## PROBLEM DETAILS
Your output should reproduce each entry exactly, with none of its pictures.
RECORD EXCERPTS START
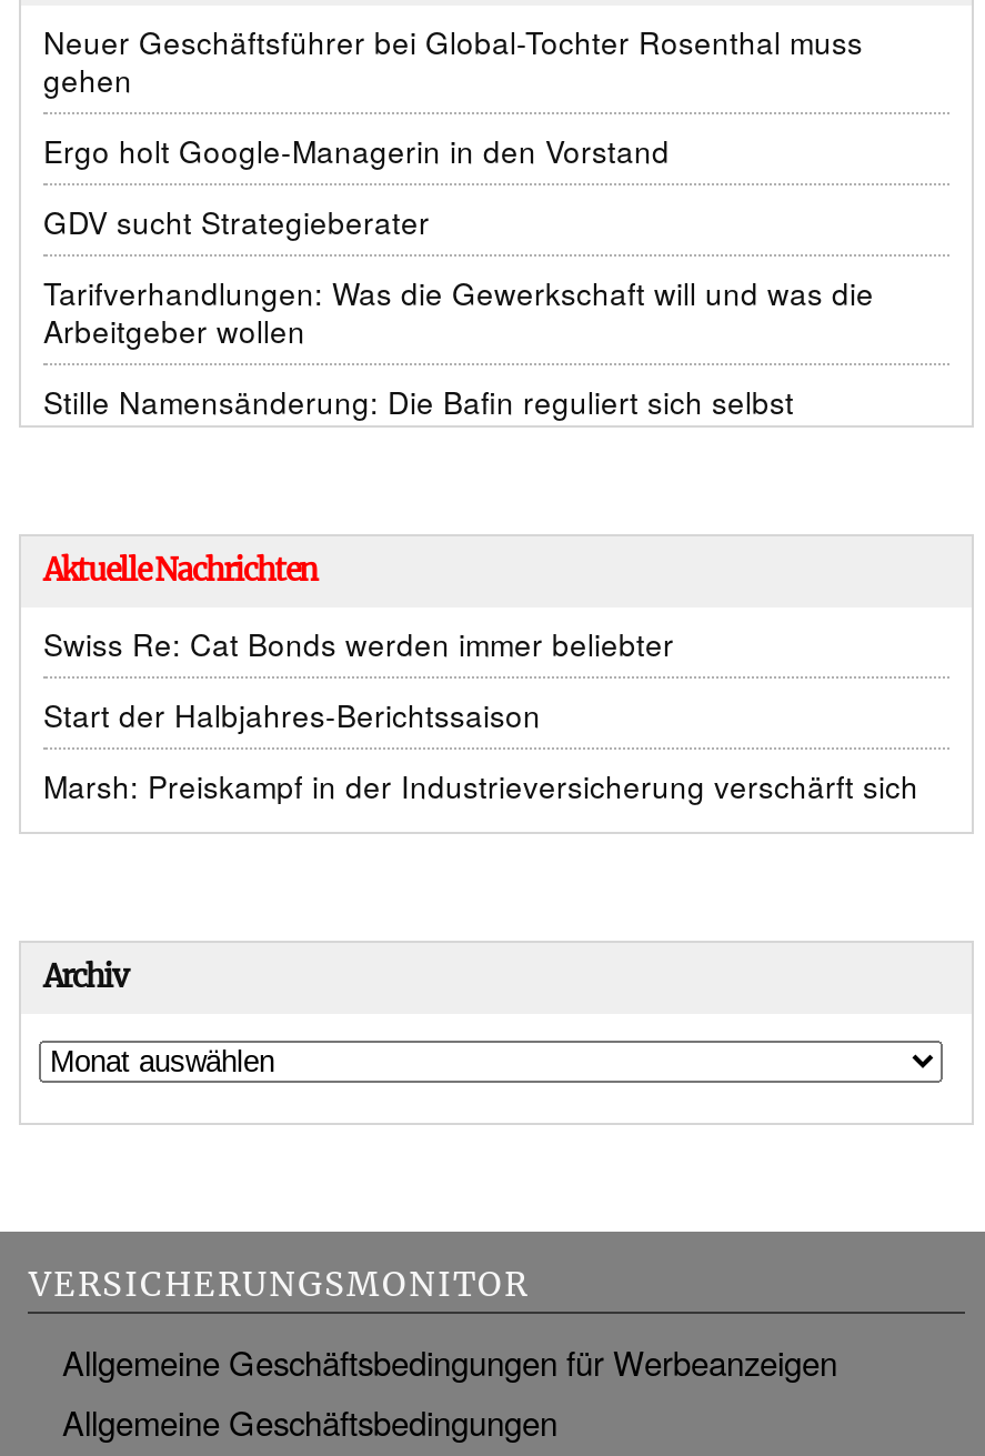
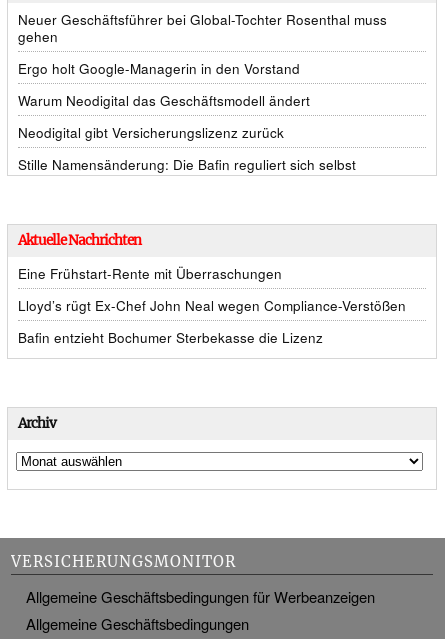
[43,201,430,243] GDV sucht Strategieberater -> [18,91,310,110] Warum Neodigital das Geschäftsmodell ändert
[43,272,874,352] Tarifverhandlungen: Was die Gewerkschaft will und was die | Arbeitgeber wollen -> [18,123,284,142] Neodigital gibt Versicherungslizenz zurück
[43,623,674,665] Swiss Re: Cat Bonds werden immer beliebter -> [18,264,282,283] Eine Frühstart-Rente mit Überraschungen
[43,694,541,736] Start der Halbjahres-Berichtssaison -> [18,296,406,315] Lloyd’s rügt Ex-Chef John Neal wegen Compliance-Verstößen
[43,765,918,807] Marsh: Preiskampf in der Industrieversicherung verschärft sich -> [18,328,323,347] Bafin entzieht Bochumer Sterbekasse die Lizenz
RECORD EXCERPTS END
## EXERCISE ANSWER
[43,201,430,243] GDV sucht Strategieberater -> [18,91,310,110] Warum Neodigital das Geschäftsmodell ändert
[43,272,874,352] Tarifverhandlungen: Was die Gewerkschaft will und was die | Arbeitgeber wollen -> [18,123,284,142] Neodigital gibt Versicherungslizenz zurück
[43,623,674,665] Swiss Re: Cat Bonds werden immer beliebter -> [18,264,282,283] Eine Frühstart-Rente mit Überraschungen
[43,694,541,736] Start der Halbjahres-Berichtssaison -> [18,296,406,315] Lloyd’s rügt Ex-Chef John Neal wegen Compliance-Verstößen
[43,765,918,807] Marsh: Preiskampf in der Industrieversicherung verschärft sich -> [18,328,323,347] Bafin entzieht Bochumer Sterbekasse die Lizenz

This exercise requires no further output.